On Wed, May 14, 2008 at 10:40:30AM -0500, Shawn Walker wrote:
> On Wed, May 14, 2008 at 10:22 AM, Alexander Vlasov
> > Packaging quality directly benefit users -- or make them cry.
> 
> Having a build system being part of the packaging system is not a
> guarantee of the resulting package quality, nor does it in my view,
> greatly benefit packaging quality.

In the strictest sense, true.  What does happen though is that since
is the distribution maintainer's responsibility to ensure quality,
and since the only reliable way to ensure quality is to build the
packages yourself, maintainers end up building each package
themselves.  This is where a packaging system which can handle
builds really comes into its own.  Think of the plight of
a distribution maintainer who does not have the QA apparatus of
a company like Sun behind him.  He would have to struggle with
wildly different build setups of different packages just to get the
bits in place.

Also, having a packaging system support a build system does not mean
it has to adapt to every single build setup out there.  Alexander
already made this point, and it is worth repeating.  What is needed
is some way of packaging a build recipe so that a package can be
rebuilt reliably.  In case where the build is too complex to encode
the build recipe for, you can always fall back to just delivering
pre-built binaries, like all existing package managers do.

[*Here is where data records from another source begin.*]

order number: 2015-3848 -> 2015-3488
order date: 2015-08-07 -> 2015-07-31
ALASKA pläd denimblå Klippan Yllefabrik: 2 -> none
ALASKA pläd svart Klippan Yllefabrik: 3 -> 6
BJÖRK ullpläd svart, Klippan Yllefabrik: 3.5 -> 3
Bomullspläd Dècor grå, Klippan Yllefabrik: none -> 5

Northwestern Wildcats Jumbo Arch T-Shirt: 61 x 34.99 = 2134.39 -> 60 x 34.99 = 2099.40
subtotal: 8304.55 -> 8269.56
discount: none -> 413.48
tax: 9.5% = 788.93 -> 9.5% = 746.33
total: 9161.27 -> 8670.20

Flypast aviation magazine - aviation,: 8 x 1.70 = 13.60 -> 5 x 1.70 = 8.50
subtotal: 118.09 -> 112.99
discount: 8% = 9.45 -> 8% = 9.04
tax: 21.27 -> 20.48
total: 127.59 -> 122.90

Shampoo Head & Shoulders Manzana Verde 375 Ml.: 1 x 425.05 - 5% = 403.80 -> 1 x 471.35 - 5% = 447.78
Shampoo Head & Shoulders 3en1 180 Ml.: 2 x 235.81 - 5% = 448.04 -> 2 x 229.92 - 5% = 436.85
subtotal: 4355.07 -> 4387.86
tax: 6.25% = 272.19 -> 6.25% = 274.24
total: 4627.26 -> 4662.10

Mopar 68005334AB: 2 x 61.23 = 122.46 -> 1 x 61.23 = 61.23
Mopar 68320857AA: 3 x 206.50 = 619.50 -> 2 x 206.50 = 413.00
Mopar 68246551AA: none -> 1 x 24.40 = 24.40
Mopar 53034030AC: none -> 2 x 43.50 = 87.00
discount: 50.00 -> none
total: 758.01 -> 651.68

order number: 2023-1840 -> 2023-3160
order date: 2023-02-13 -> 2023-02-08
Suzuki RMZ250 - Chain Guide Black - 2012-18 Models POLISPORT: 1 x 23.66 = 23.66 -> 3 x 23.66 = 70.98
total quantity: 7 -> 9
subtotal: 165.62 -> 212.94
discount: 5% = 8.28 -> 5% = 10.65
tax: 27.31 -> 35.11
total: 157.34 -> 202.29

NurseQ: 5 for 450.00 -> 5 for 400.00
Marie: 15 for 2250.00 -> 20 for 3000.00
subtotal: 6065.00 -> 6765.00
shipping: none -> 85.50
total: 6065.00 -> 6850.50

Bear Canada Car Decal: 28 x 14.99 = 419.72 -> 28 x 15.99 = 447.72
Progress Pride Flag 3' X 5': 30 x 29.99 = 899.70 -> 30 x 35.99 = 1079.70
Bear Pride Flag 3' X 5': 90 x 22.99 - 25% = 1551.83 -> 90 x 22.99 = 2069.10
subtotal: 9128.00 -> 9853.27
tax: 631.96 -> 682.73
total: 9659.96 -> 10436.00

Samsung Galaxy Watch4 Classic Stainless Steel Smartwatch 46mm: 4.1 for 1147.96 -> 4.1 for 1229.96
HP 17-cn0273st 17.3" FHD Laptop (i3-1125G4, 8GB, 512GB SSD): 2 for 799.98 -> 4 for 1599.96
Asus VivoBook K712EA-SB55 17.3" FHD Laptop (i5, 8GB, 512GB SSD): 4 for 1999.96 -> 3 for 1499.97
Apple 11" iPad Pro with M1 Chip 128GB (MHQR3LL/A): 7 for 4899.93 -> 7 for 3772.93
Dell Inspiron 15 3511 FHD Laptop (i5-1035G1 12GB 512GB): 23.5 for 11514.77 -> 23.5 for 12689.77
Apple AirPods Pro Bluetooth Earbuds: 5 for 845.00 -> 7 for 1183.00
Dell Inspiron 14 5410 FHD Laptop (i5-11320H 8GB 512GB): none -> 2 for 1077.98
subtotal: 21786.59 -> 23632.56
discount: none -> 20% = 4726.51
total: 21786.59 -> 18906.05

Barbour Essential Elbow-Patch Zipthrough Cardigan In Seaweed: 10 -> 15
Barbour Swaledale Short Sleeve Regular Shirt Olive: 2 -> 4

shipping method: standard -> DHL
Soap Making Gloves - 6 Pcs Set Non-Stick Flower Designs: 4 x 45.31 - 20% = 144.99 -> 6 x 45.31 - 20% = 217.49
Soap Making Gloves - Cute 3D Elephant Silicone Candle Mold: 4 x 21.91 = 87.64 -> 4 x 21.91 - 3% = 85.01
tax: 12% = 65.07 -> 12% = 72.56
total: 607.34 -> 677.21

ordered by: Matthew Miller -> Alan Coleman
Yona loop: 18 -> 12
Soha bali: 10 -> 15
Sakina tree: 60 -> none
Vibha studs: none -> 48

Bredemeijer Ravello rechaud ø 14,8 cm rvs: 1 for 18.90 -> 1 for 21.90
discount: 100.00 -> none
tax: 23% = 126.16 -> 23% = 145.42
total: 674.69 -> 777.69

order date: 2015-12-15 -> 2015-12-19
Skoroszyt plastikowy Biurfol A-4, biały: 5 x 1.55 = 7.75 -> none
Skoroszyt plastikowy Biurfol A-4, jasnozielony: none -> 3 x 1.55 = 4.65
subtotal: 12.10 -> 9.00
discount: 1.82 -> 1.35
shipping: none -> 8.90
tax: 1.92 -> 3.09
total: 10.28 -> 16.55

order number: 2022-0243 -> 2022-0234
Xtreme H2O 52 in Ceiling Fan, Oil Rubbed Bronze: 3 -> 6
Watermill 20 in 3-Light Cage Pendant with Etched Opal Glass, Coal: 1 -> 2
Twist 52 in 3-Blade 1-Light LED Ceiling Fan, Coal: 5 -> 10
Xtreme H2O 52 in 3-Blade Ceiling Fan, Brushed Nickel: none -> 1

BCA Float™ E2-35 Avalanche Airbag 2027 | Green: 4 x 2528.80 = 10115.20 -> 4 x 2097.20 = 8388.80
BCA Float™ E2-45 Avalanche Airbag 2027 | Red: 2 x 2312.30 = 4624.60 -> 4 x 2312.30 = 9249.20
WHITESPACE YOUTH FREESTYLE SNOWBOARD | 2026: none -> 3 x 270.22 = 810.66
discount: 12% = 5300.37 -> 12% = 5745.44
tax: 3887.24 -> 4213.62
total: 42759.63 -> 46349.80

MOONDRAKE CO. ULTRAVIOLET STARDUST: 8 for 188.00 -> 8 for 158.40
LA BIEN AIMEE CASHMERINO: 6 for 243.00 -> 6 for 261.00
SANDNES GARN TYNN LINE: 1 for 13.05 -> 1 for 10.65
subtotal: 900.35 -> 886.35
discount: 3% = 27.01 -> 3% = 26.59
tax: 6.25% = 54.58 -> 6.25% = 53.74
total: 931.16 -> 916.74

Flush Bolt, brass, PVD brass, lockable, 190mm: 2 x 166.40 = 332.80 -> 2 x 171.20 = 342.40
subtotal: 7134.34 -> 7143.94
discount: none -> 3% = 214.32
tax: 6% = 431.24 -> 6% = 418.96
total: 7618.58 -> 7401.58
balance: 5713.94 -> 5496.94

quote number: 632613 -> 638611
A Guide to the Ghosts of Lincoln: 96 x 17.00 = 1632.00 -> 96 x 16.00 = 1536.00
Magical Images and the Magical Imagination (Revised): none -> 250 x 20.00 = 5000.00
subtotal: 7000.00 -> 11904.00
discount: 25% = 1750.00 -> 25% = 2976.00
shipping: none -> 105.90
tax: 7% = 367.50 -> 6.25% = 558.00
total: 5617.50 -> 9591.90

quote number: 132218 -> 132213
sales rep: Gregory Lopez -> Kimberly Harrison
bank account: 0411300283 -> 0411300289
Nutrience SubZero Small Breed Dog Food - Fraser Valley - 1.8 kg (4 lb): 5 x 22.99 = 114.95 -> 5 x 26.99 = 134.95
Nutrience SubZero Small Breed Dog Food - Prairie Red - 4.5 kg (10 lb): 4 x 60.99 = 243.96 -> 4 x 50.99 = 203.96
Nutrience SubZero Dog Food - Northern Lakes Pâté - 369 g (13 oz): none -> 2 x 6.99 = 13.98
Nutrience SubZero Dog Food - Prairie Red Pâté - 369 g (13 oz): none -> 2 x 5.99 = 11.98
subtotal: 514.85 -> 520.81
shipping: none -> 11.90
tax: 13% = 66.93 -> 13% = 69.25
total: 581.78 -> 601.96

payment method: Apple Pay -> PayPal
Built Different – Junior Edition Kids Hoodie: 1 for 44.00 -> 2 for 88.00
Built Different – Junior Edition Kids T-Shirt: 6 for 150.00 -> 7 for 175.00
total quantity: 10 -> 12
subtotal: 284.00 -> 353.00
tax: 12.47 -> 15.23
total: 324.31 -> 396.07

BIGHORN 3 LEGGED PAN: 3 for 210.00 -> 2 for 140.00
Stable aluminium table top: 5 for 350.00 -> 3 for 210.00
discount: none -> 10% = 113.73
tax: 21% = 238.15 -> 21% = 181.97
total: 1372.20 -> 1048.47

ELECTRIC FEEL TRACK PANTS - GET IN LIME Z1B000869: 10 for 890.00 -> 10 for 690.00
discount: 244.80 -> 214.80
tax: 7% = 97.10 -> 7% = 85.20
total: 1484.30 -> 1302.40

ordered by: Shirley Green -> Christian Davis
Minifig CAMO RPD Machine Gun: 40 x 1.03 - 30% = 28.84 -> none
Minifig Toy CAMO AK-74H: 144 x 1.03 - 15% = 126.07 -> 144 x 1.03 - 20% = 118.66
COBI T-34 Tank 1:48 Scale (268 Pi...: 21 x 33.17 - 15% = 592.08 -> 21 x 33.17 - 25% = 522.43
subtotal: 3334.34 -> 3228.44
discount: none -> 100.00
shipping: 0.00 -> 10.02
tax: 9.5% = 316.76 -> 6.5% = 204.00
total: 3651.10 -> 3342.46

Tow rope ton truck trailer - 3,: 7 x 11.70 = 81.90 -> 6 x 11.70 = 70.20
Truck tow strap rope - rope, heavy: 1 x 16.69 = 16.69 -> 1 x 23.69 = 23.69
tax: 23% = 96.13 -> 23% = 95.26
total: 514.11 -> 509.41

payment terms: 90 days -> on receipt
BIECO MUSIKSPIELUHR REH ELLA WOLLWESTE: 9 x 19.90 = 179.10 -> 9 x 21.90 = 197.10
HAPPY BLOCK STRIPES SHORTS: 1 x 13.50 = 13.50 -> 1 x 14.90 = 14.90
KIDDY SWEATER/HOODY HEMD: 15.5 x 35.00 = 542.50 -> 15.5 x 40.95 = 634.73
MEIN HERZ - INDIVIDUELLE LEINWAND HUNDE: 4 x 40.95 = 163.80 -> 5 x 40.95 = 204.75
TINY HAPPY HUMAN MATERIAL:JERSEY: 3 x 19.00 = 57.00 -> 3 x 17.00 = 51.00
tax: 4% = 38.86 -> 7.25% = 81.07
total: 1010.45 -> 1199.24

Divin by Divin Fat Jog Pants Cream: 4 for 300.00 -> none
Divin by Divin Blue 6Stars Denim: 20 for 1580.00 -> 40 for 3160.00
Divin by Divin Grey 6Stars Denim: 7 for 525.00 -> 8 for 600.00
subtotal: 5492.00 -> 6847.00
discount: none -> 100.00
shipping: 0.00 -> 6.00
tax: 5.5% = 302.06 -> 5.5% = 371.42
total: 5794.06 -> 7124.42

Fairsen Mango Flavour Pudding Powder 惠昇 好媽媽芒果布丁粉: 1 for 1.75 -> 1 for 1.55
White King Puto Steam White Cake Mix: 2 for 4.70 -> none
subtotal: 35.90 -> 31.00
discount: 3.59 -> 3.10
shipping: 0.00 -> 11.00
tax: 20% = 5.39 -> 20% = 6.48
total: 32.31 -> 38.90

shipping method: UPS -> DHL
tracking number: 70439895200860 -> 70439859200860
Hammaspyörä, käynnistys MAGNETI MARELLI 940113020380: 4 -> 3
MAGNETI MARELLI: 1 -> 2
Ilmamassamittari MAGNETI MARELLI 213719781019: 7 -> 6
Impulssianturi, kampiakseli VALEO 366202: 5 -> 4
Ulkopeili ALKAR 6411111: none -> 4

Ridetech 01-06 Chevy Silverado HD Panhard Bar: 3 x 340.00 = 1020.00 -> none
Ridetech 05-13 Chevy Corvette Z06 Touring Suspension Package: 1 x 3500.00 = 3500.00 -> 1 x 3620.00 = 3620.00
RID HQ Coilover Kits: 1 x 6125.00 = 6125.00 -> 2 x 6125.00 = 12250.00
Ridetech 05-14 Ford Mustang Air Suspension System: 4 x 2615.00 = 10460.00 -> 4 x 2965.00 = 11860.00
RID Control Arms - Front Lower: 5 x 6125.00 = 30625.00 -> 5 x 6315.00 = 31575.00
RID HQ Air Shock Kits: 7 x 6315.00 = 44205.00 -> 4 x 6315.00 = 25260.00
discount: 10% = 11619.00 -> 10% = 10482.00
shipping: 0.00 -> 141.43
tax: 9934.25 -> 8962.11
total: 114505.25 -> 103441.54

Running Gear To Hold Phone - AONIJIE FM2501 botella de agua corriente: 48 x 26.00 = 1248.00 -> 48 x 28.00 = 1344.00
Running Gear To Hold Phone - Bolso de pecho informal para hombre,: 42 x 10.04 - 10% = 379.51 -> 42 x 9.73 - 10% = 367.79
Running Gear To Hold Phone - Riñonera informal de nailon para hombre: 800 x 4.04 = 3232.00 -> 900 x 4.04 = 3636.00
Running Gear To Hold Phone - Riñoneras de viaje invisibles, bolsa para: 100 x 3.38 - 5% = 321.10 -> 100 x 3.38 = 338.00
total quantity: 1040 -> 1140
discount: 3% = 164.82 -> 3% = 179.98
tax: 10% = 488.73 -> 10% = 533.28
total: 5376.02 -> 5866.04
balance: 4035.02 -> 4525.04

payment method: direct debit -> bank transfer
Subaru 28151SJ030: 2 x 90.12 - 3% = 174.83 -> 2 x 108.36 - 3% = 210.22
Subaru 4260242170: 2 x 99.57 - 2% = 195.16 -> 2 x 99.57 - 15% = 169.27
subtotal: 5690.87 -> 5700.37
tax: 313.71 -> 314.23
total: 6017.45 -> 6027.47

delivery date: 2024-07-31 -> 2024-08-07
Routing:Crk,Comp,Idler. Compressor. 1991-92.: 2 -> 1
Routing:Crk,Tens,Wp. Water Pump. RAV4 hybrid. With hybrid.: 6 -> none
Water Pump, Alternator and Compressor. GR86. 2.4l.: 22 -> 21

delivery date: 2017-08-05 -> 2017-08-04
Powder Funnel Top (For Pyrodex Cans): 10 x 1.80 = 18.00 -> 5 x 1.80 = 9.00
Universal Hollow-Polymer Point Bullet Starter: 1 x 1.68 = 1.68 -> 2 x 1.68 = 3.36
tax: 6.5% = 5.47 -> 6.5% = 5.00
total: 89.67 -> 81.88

> It depends on which target audience you are talking about.
> 
> I know *many* individuals (and organisations) that run binaries of
> their own, or from the developer, instead of using what their
> distribution packaged because it is much older than what is available.

They are just working around the limitations of the distribution
system.  This will happen with any packaging system, including IPS,
if they do not keep up with package releases.

> >> You will find very few *successful* developers that do not *also*
> >> distribute a binary in addition to source code.
> >>
> >
> > Binaries from author are pointless. regular user should use package,
> > enthusiast should use source.
> 
> Binaries from the author are not pointless. Especially when you have a
> stable, guaranteed environment like what we have with
> OpenSolaris/Solaris.

But IPS is not just for stable environments like OpenSolaris, is it?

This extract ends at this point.